Coronavirus, la videochiamata dà voce alle persone con demenza

RIMINI. In questo spazio le psicologhe e gli educatori che operano nei Servizi a Bassa Soglia rivolti alle persone con difficoltà di memoria, Centri d’Incontro e Caffè Alzheimer raccontano l’esperienza degli interventi che si stanno realizzando attraverso l’uso di strumenti tecnologici e sistemi di comunicazione a distanza, per mantenere un contatto con le persone e i loro familiari durante l’emergenza per il Coronavirus.

Francesca Vaienti*
Il contatto con le persone è fondamentale, si sa.
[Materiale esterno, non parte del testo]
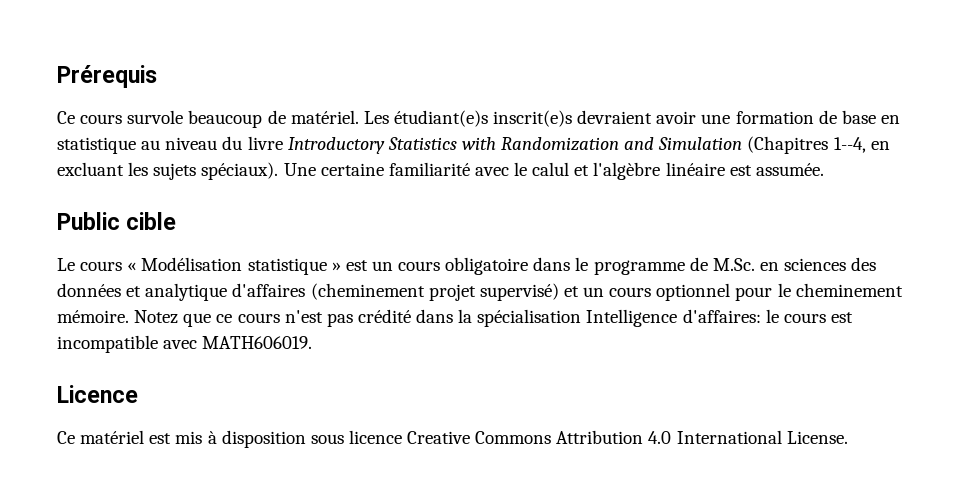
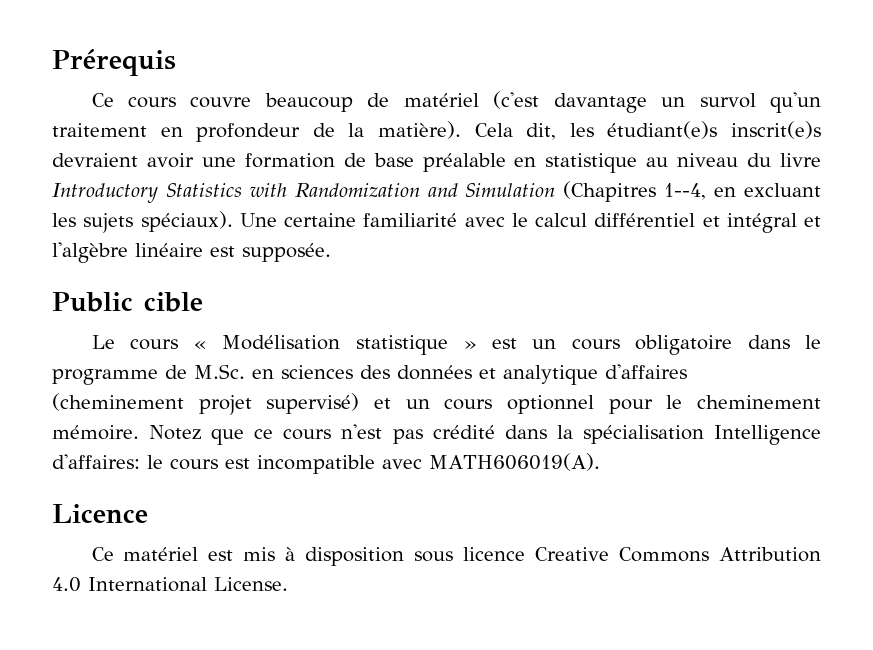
[127,110,184,124] survole -> [190,97,252,108] couvre
[290,110,389,124] matériel. Les -> [403,91,821,113] [52,121,594,142] matériel (c'est davantage un survol qu'un traitement en profondeur de la matière). Cela dit, les
(876, 117) none -> [422,153,506,172] préalable
[532,162,570,176] calul -> [535,213,797,233] calcul différentiel et intégral
[755,163,824,176] assumée. -> [242,243,331,262] supposée.
[202,336,313,349] MATH606019. -> [429,453,600,471] MATH606019(A).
Ma non lo capisci appieno fino a quando non lo puoi più avere. In questa situazione, se ti fermi come ci ha fermati il coronavirus, ti rendi conto dell’importanza della presenza, delle relazioni, degli amici, dei colleghi. In due parole: dello stare con gli altri. Lo dice molto bene Marco, una persona con problemi di memoria durante una videochiamata, strumento con il quale abbiamo cercato di rimanere in contatto con le persone del Centro d’Incontro di Rimini, nonostante la distanza: «Io sono come un passero che sta volando e che va in una gabbia… ».
Quando gli chiedo cosa gli manca del centro mi risponde con delicatezza: «Non poter vedere gli amici… Vorrei vedere Enrico perché nei video non l’ho ancora visto». La moglie di Enrico non dispone di un telefono “tecnologico” che le permetta di mostrare al marito i video messi in chat, in cui le persone del centro si salutano o fanno gli esercizi. Dal momento che Marco mi mostra con soddisfazione gli esercizi che ha fatto (in particolare quelli di memoria e i mandala), incuriosita gli chiedo come mai non ne faccia così tanti al centro. Marco risponde con sensibilità: «Perché là ci sono gli altri, qui sono solo… Lì, ci sono le persone… Ma sono le circostanze del mondo che ci fanno affrontare tutto questo».
Incredibile. Siamo distanti, ma potersi vedere, con questo strumento, rende libere le persone.
Libere di esprimersi, di avere uno spazio per sè e di concedersi un maggior contatto. Forse più vero, meno trattenuto. Anche più intimo. Colpisce come Marco sappia usare lo schermo, alla faccia della diagnosi di demenza: ti guarda dritto negli occhi, attento. Più che dal vivo.
Forse succede proprio così, come diceva oggi la figlia di una persona con problemi di memoria durante un incontro di supporto di gruppo on line del Cafè Amarcord di Rimini: «La mia mamma guarda proprio lo schermo! Si concentra e guarda. Percepisce meglio perché c’è silenzio… non ha un contorno che la disturba… tutto è fermo intorno… La possibilità di questo video è veramente tantissima!». Un’altra familiare afferma con stupore: «Mia mamma mentre Cristina parlava (la musicoterapeuta) mi fa: zitta un po’! Capisci!? Non voleva ascoltare solo la musica. Lei voleva sentire le parole».
E alla fine ho capito.
Mentre parlo con i familiari in videochiamata mi accorgo, di fatto, che lo schermo ti porta ad osservare direttamente la faccia dell’altro, non da un’altra parte. E che le persone, “costrette” a guardarsi, quando parlano si fanno più attente all’altro, cercano di lasciare spazio e tempo. Nella distanza, si ascoltano di più. E’ proprio vero che si fa più attenzione! Vuoi vedere che alle persone con demenza succede la stessa cosa?
«Alla fine questo virus ci sta insegnando che non puoi sempre correre, che devi rallentare, cambiare i ritmi… e adattarti». Lo dice un familiare, ma pare proprio, da queste testimonianze, che valga pure per le persone con demenza. Né più e né meno.